Sete anos de casamento se arrastaram, com cada dia sendo uma réplica do anterior, formando uma série interminável de ecos silenciosos. A gravidez avançada pesava em meu corpo e coração, como uma lembrança constante da autonomia roubada, da escolha que não pude fazer.

Um arrepio percorreu minha espinha e, sem precisar olhar, eu sabia que ele me observava.

Casada com um líder religioso venerado, e tendo como antecessora uma esposa profundamente idolatrada, eu me via submersa em um mar de julgamentos, sob constante avaliação e sujeita a um controle rigoroso.

— Hoje — sua voz veio como um sussurro, sua sombra fundindo-se com a minha no espelho, escurecendo meus pensamentos mais brilhantes —, você será a estrela que ilumina meu céu, Ada.

Levantou um batom vermelho, colocando-o em minha mão, transferindo o peso de suas expectativas.

— A Ella...

— Ella está na cabine dela — me interrompeu, seus braços me envolvendo em um abraço que era mais uma reivindicação do que qualquer gesto de carinho.

— Você não acha mais seguro ela ficar com a gente? Essa embarcação é enorme, e tem tanta gente desconhecida...

— Precisamos de privacidade, vespinha. Confio na minha filha. Ella nunca se colocou em perigo.

Exalei uma rajada de ar, frustrada. A sensação de impotência diante da situação só intensificava meu mal-estar.

— Não tem mesmo como a gente se hospedar em terra firme? — Minha voz vacilou, traída pelo enjoo. — Continuo fazendo vômito.

— Estamos em uma embarcação projetada para ser estável — respondeu, com um tom de suspeita. — Com essa desculpa, posso pensar que você está tramando algo em terra firme.

— Como eu tramaria algo nessas condições, Asmund?

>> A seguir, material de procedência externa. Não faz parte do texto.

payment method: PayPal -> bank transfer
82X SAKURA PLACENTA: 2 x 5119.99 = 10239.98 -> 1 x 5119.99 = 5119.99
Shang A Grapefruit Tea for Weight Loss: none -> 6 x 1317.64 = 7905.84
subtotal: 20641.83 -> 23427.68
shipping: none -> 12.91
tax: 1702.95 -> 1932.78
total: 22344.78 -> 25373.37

Eu realmente sinto balançar!

— Se você não fosse uma preguiçosa intelectual, saberia que essa é a máxima estabilidade que uma embarcação pode ter no oceano — ironizou.

— De qualquer maneira, não estou bem...

— Calada — ordenou, cheirando meu pescoço e me dando mais um arrepio. — Vamos ficar apenas uma noite e um dia. E aqui é mais seguro para você e para Ella.

— Estou com aquelas contrações novamente — avisei.

— Trinta e seis semanas, ainda não é trabalho de parto. Não faça drama usando meu filho...

— Drama, Asmund?

— Não me desrespeite! — Me beijou no ombro. — Ganhou sua tão desejada licença para se comportar como uma vagabunda pagã, foque na minha gentileza, em querer me agradar como tal.

— Estou avisando desde o voo... E eu não queria...

— Shh! — me silenciou. — Você precisa e vai aguentar mais três semanas para que meu herdeiro nasça forte e saudável. Não tente me desobedecer.